(Beginning of Provided records)

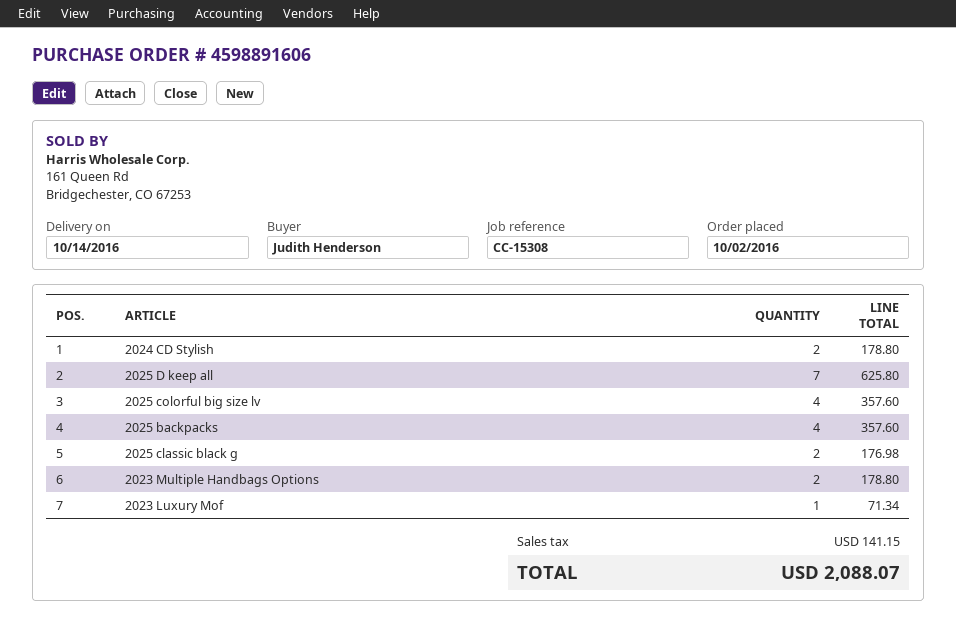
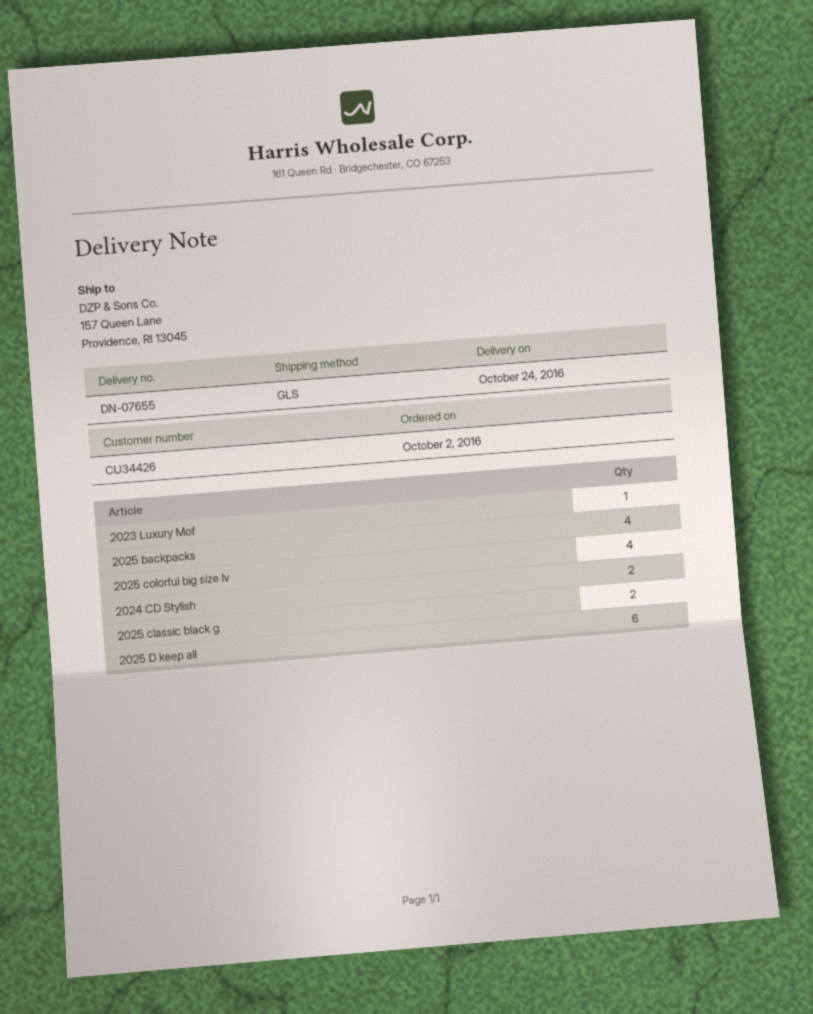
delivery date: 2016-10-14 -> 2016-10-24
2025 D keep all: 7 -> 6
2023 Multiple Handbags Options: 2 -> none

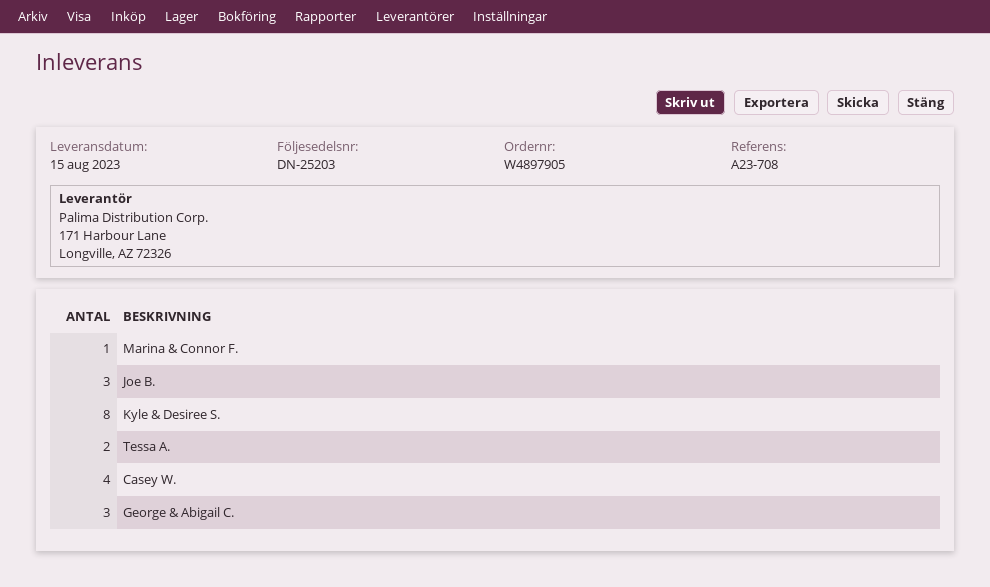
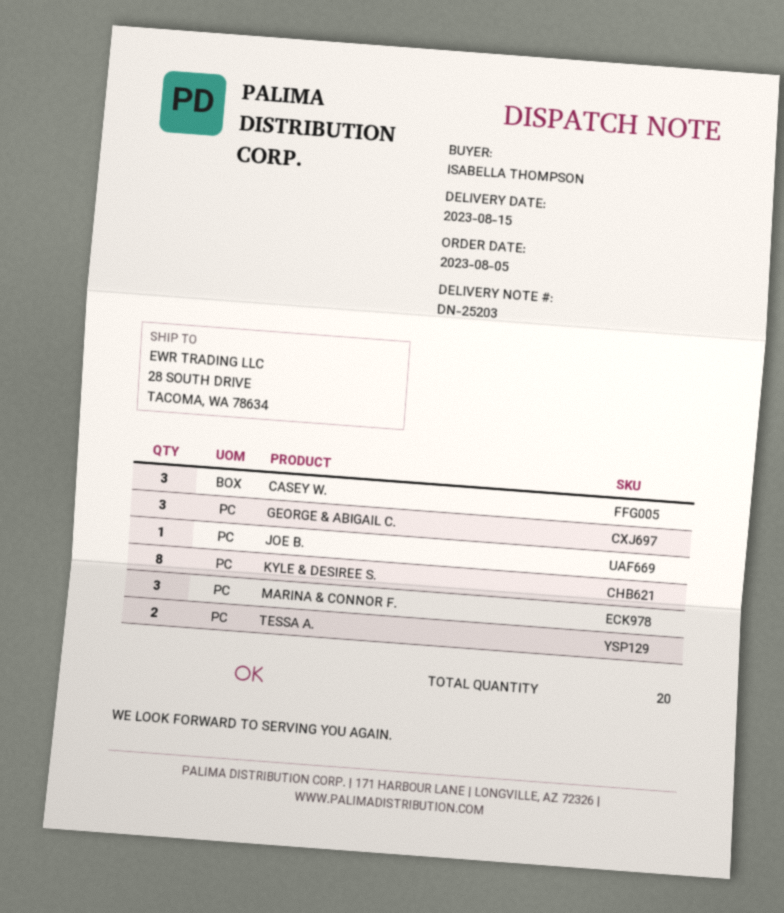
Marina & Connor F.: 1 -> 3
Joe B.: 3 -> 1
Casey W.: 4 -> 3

(End of Provided records)

**Task prompt:**
Your copy must reproduce the entries above in full, without their pictures.

**Answer to the exercise:**
delivery date: 2016-10-14 -> 2016-10-24
2025 D keep all: 7 -> 6
2023 Multiple Handbags Options: 2 -> none

Marina & Connor F.: 1 -> 3
Joe B.: 3 -> 1
Casey W.: 4 -> 3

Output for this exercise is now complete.